Remember Gall’s Law:

A complex system that works is invariably found to have evolved from a simple system that worked.

It’s important to realize when you or your team have gotten into a state of analysis paralysis, which is one of the reasons I like Pair Programming so much - it’s handy to have a second person around to recognize when you’re wrapped up analyzing instead of building. Nobody really asked you to build the world’s greatest, most reusable, most well-designed system on the planet. The company doesn’t need the perfect solution, it just needs one that’s good enough.

There are lots of ways engineers can get gridlocked doing analysis, and it’s important to recognize all of them.

Premature Optimization

Don Knuth calls Premature Optimization the root of all evil. It can happen both in code/design, as well as architecture.

If you find yourselves talking about caching layers, circuit breakers, or geo redundancy before building even the first version of the software, you might be getting ahead of yourself. Those things are all just as easy to add later as they are to add now, so there’s no reason to get wrapped up on these concerns early.

Obviously I’m not advocating writing inefficient algorithms when an efficient one is just as easy to implement, but if the code is substantially cleaner with something less efficient, leave well enough alone and just get it working. Even dumbass bubble sort is usually good enough, and it has the advantage that you remember how it works right now without double checking anything on Wikipedia.

Bike Shedding

Otherwise known as the Law of Triviality, this is when a disproportionate amount of weight is given to trivial concerns when designing something. The term comes from the fact that teams will tend to focus on the minor issues that are easy to understand, such as what color to paint the staff bike shed.

You're in my spot

The more time you devote to making a decision, the more you need to periodically ask yourself “does this really matter?” A lot of times, it doesn’t matter to anyone else on the team, it doesn’t matter to your users, and it certainly doesn’t matter to the company. If it only matters to you, you’re probably being, you know, kind of a dork.
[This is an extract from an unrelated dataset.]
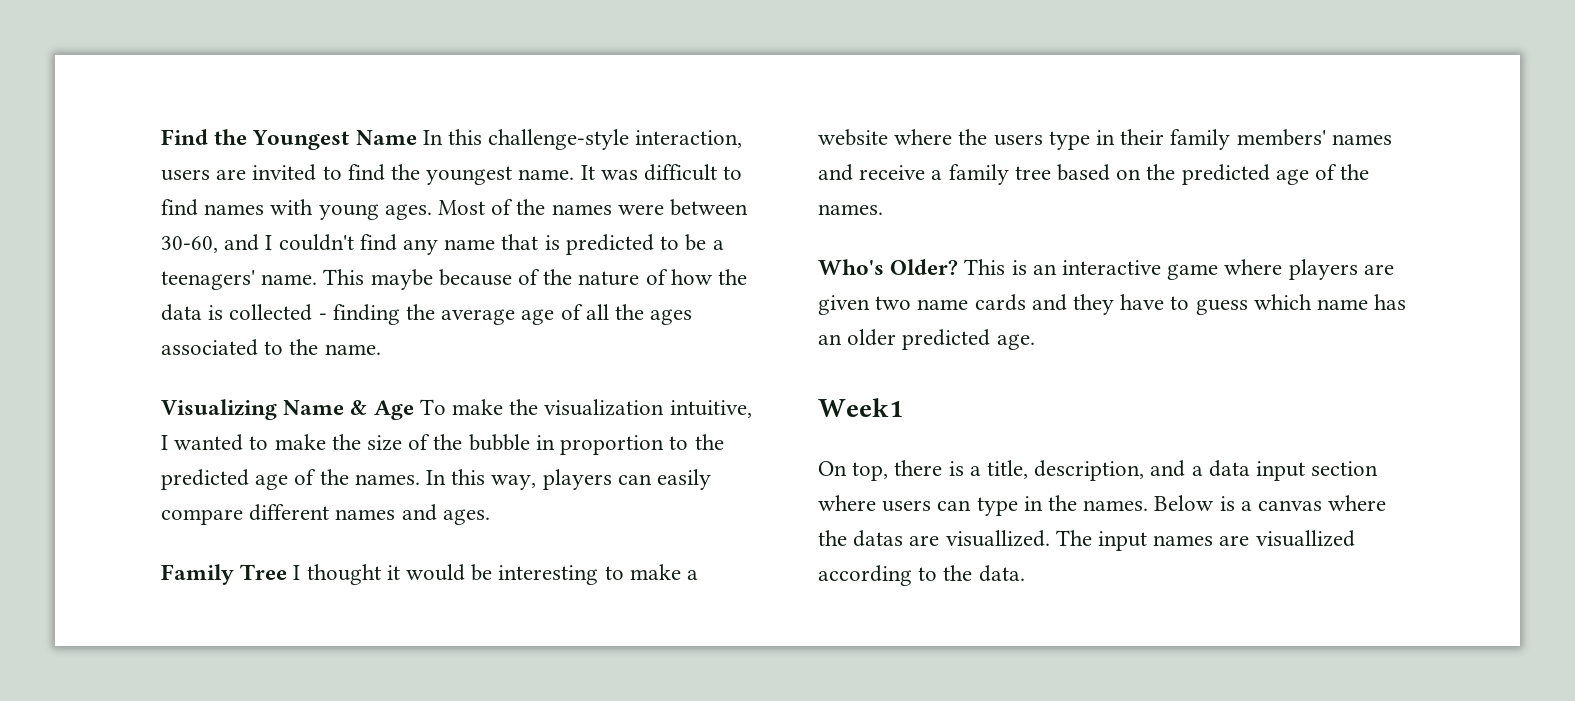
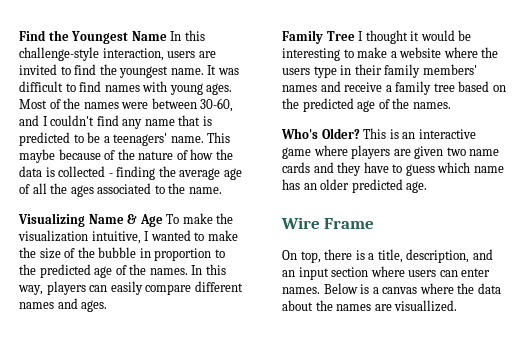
[818,398,903,417] Week1 -> [281,217,375,229] Wire Frame
[1191,460,1250,477] a data -> [282,270,295,277] an
[976,495,1078,516] type in the -> [461,268,491,277] enter
[853,530,1355,551] [818,565,1025,586] datas are visuallized. The input names are visuallized according to the data. -> [477,283,501,294] [282,300,458,312] data about the names are visuallized.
An entire team can bike shed as well. Recognize when your team is bike shedding and stop the conversation, drive it toward the things that matter. If people keep gravitating toward the trivial, it means that there’s a lack of comprehension of the difficult decisions that actually matter. You either need to stop and get everyone on the same page about the challenging stuff, or you have the wrong group of people making the decision.

Overengineering

Premature reusability. Engineers have a tendency to want to design components to be as generic and reusable as possible, there’s an old joke from Nathaniel Borenstein I’m fond of:

No ethically-trained software engineer would ever consent to write a DestroyBaghdad procedure.

Basic professional ethics would instead require him to write a DestroyCity procedure, to which Baghdad could be given as a parameter.

A really great example of over-engineering is found in Bob Martin’s Agile Software Development. In it, Bob Martin and Bob Ross sit down to do the Bowling Game Kata, a programming exercise where you simply write code to calculate the scores for a bowling game.

The two engineers started talking about what classes they were going to have. There would need to be a Game, which of course would have 10 Frame instances, each of which would have between 1 and 3 Throw instances. This seemed natural, like how you might answer a “design a the object model for a bowling game” question in an interview.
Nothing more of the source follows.